## WHAT IS NEEDED
From the records below, transcribe exactly the lines that begin at the line with "- Validation —" and end at the line with "or via drag-and-drop", both included.

DATA LISTING section start

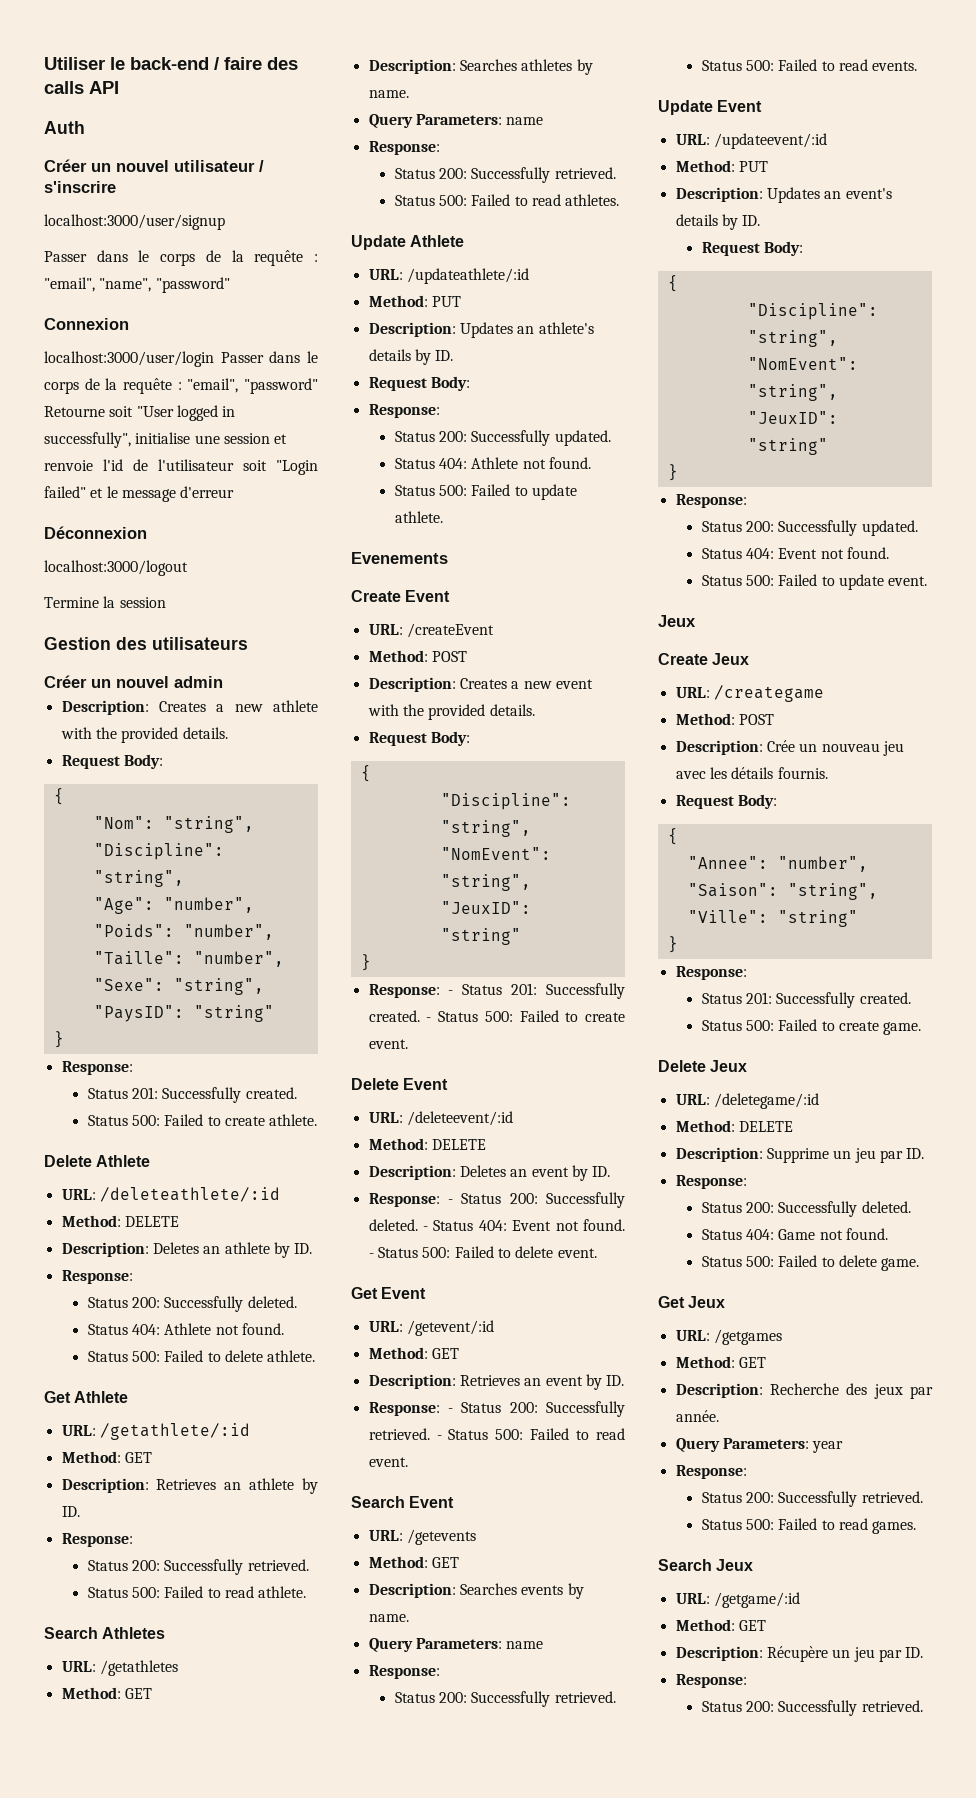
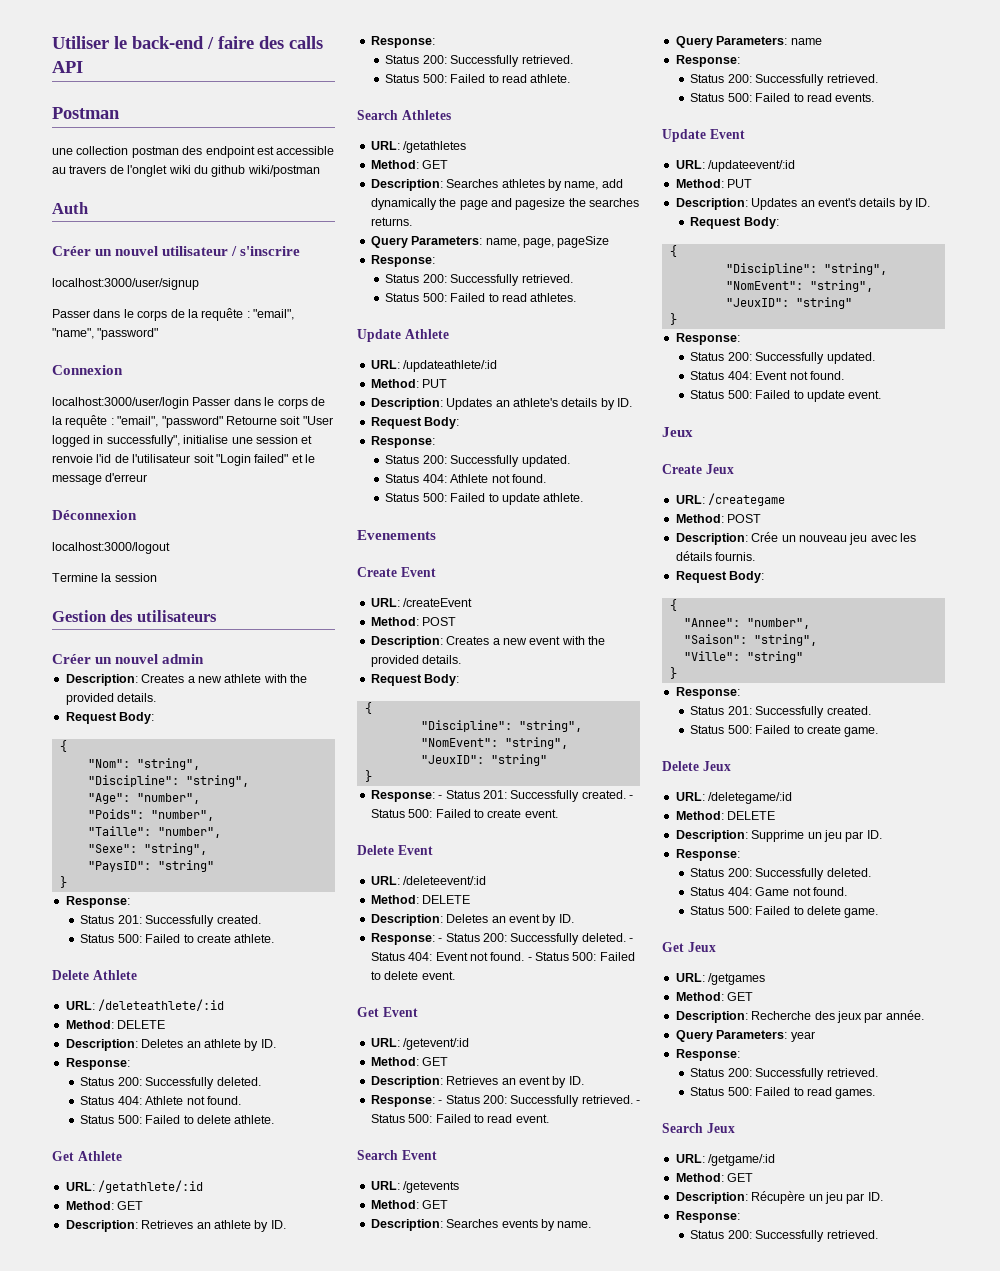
+ Postman
+ une collection postman des endpoint est accessible au travers de l'onglet wiki du github wiki/postman
- Description: Searches athletes by name.
- Query Parameters: name
+ Description: Searches athletes by name, add dynamically the page and pagesize the searches returns.
+ Query Parameters: name, page, pageSize

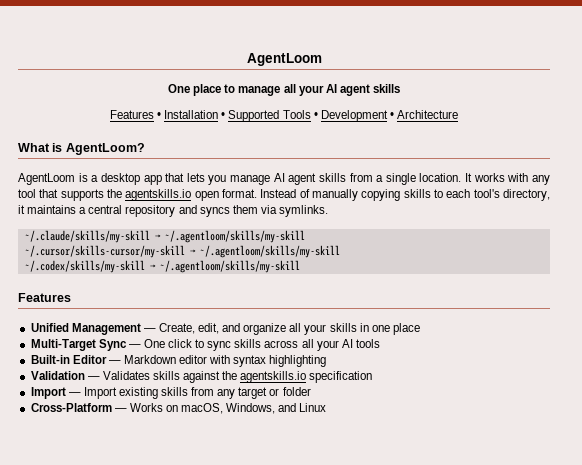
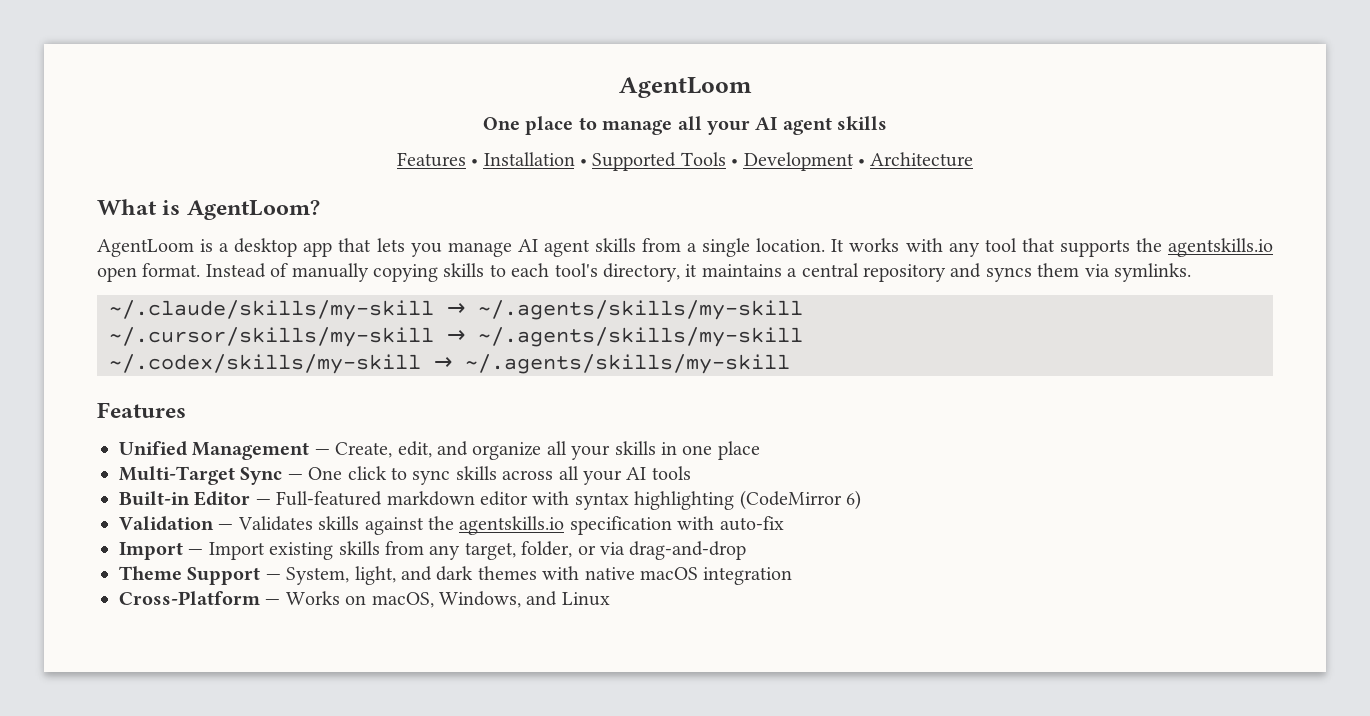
- ~/.claude/skills/my-skill → ~/.agentloom/skills/my-skill
- ~/.cursor/skills-cursor/my-skill → ~/.agentloom/skills/my-skill
+ ~/.claude/skills/my-skill → ~/.agents/skills/my-skill
+ ~/.cursor/skills/my-skill → ~/.agents/skills/my-skill
- ~/.codex/skills/my-skill → ~/.agentloom/skills/my-skill
+ ~/.codex/skills/my-skill → ~/.agents/skills/my-skill
- Built-in Editor — Markdown editor with syntax highlighting
+ Built-in Editor — Full-featured markdown editor with syntax highlighting (CodeMirror 6)
- Validation — Validates skills against the agentskills.io specification
+ Validation — Validates skills against the agentskills.io specification with auto-fix
- Import — Import existing skills from any target or folder
+ Import — Import existing skills from any target, folder, or via drag-and-drop
+ Theme Support — System, light, and dark themes with native macOS integration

DATA LISTING section end

## TASK OUTPUT
- Validation — Validates skills against the agentskills.io specification
+ Validation — Validates skills against the agentskills.io specification with auto-fix
- Import — Import existing skills from any target or folder
+ Import — Import existing skills from any target, folder, or via drag-and-drop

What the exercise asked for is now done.